M. Mann questionne ensuite sur le développement de la politique commerciale extérieure de la communauté et l’octroi de préférences tarifaires aux pays associés et aux autres pays. Il demande en particulier quelle forme les préférences prendront, que ce soit les quotas, les droits de douane ou les contingents tarifaires, etc. M. Marjolin répond que la Communauté n’impose pas de droits de douane sur les importations en provenance des pays associés alors que, d’autre part, l’AOC peut imposer des quotas et augmenter les tarifs sur des produits communautaires. M. Mann demande avec quelle générosité les préférences seront accordées. M. Marjolin se réfère à un accord d’intention précisant que le marché commun sera ouvert aux anciennes colonies de langue anglaise.

À ce stade, la question du Nigéria est mise sur le tapis et il est dit que les préférences accordées au Nigeria se fonderont sur les contingents tarifaires, alors même que le Nigeria pourra offrir à la communauté très peu de concessions. Il fait aussi observer que les concessions accordées par le Nigéria à la communauté passeront outre la position britannique, étant donné que les Britanniques ne recevront pas les mêmes avantages. M. Marjolin souligne que le traité de Rome prévoit une association avec les États du Maghreb et qu’en outre l’accord conclu avec le Nigeria sera ouvert aux autres anciennes colonies britanniques. Il ne pense pas que ces accords soient particulièrement souhaitables et il reconnaît qu’ils pourraient causer des difficultés aux États-Unis en ce qui concerne l’Amérique latine. Il fait remarquer, néanmoins, qu’ils ont une durée limitée et doivent expirer en 1970, lorsqu’un système plus rationnel pourra être créé.
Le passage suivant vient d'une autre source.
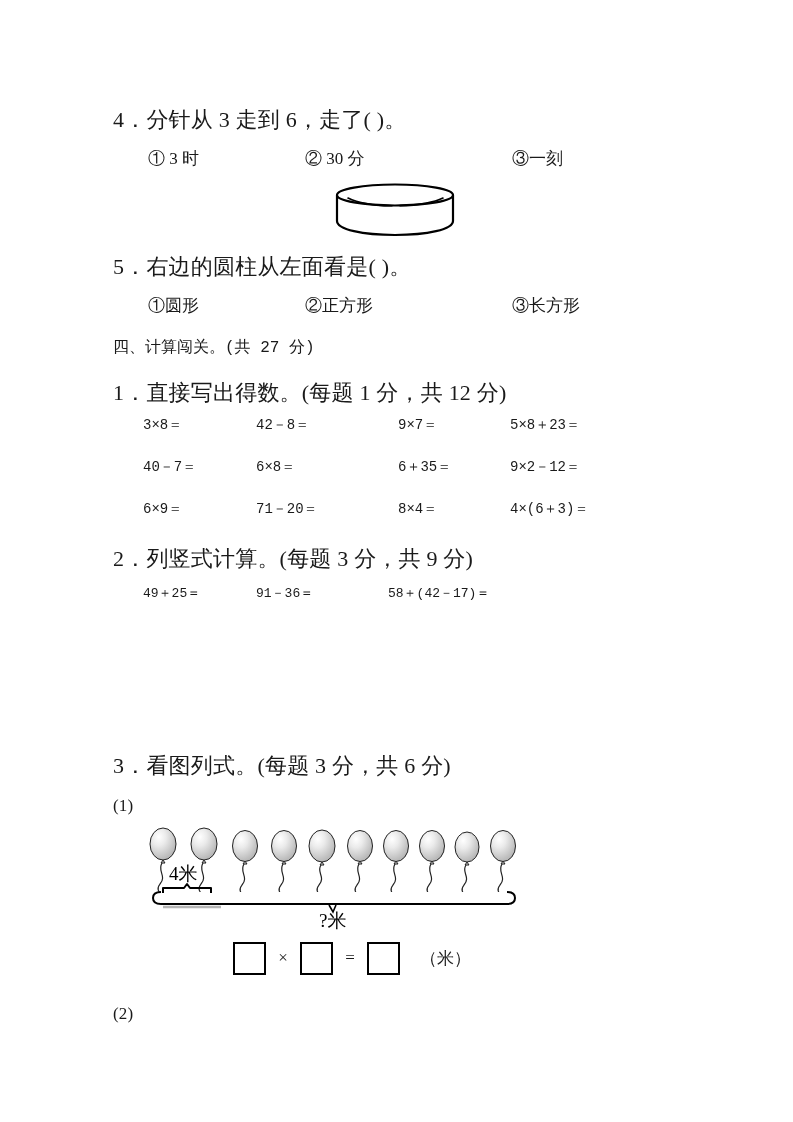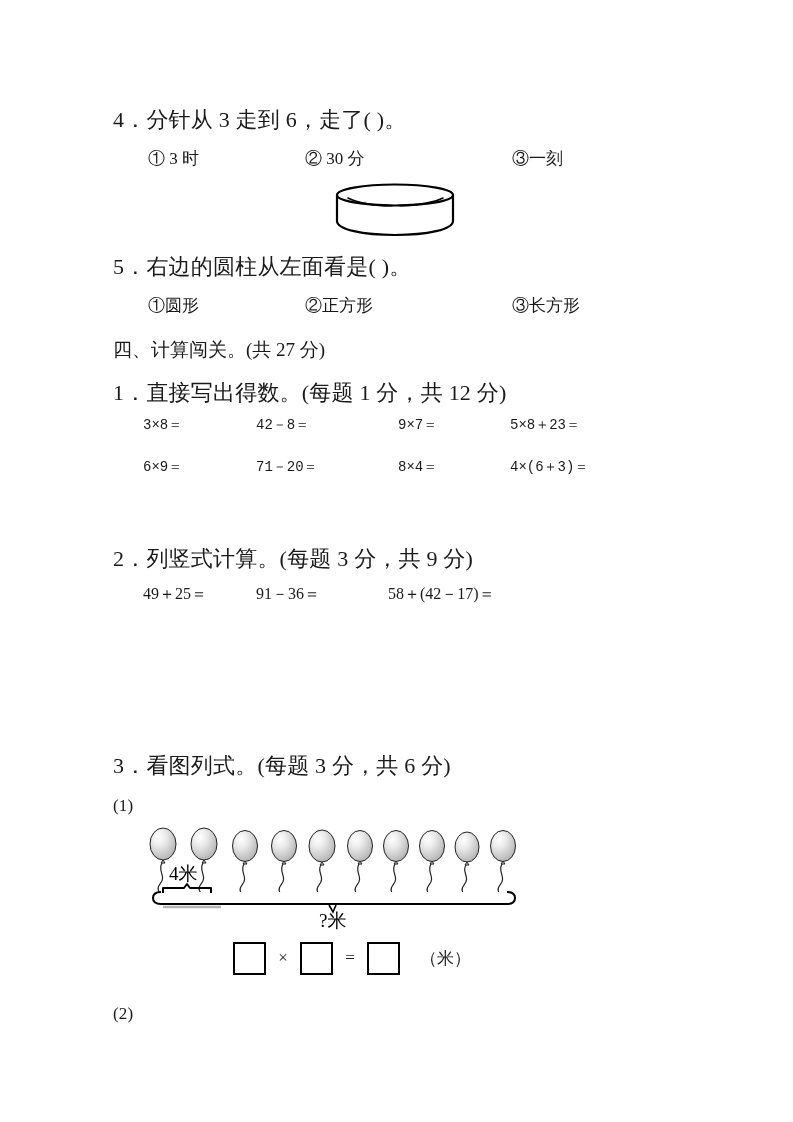"四、计算闯关。(共 27 分)" .section-head { font-family: none -> Liberation Mono, monospace; font-size: 19px -> 16px }
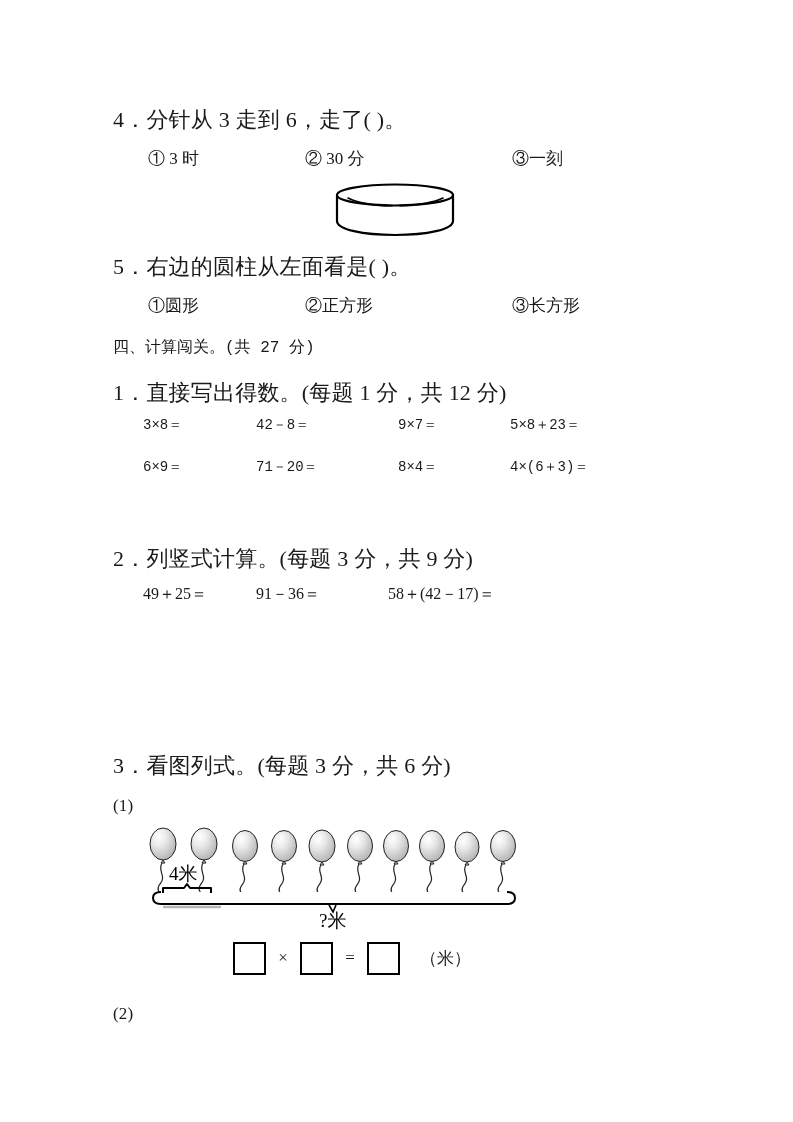"40－7＝" div.calc-row { html: none -> <div> <span>40－7＝</span> <span>6×8＝</span> <span>6＋35＝</span> <span>9×2－12＝</span> </div> }
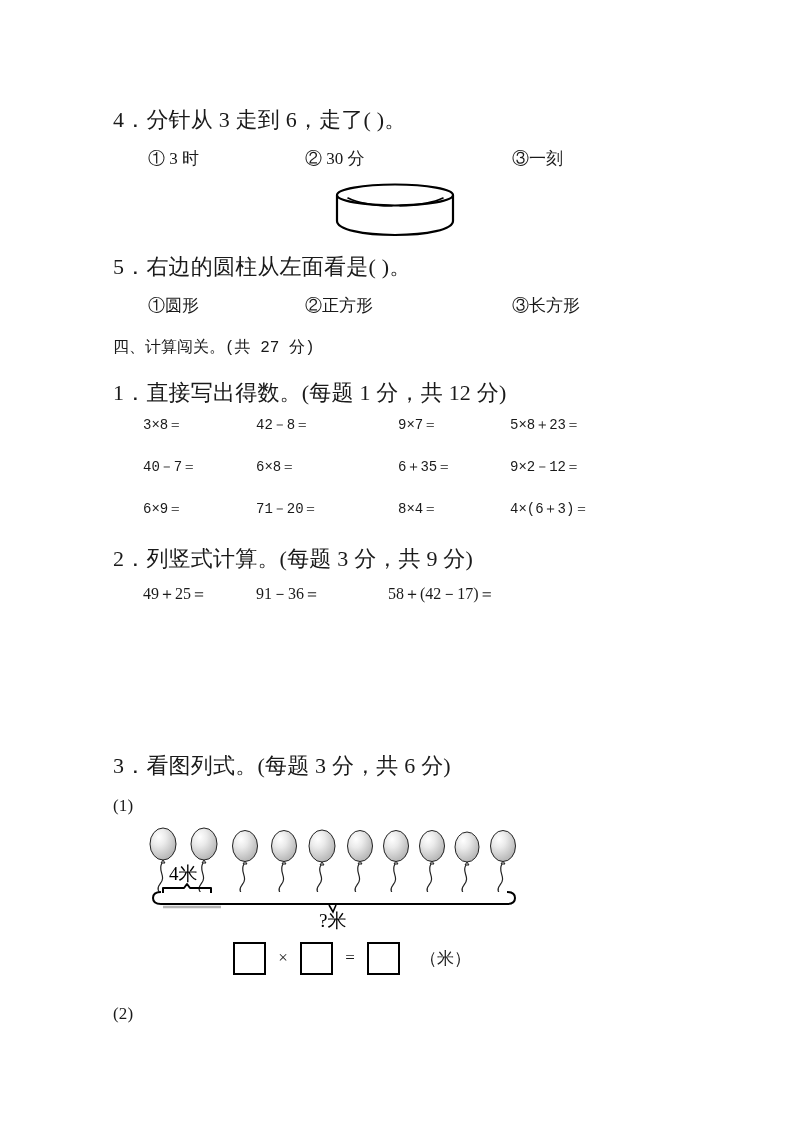"49＋25＝" .vert-cell { font-family: none -> Liberation Mono, monospace; font-size: 16px -> 13px }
M. Mann déclare que les problèmes d’association et de préférences ne sont pas uniquement une question commerciale, mais sont liés à la façon dont les pays développés peuvent contribuer au développement de pays moins développés, que les pays développés ont acquis certaines disciplines économiques, alors que les pays les moins avancés ont de grandes aspirations, mais peu de disciplines et la question est de savoir si ces aspirations sont possibles sans détruire les disciplines. M. Marjolin répond chaleureusement à M. Mann en s’étendant sur le problème et reconnaît qu’il s’agit là d’un problème auquel il n’existe aucune réponse facile.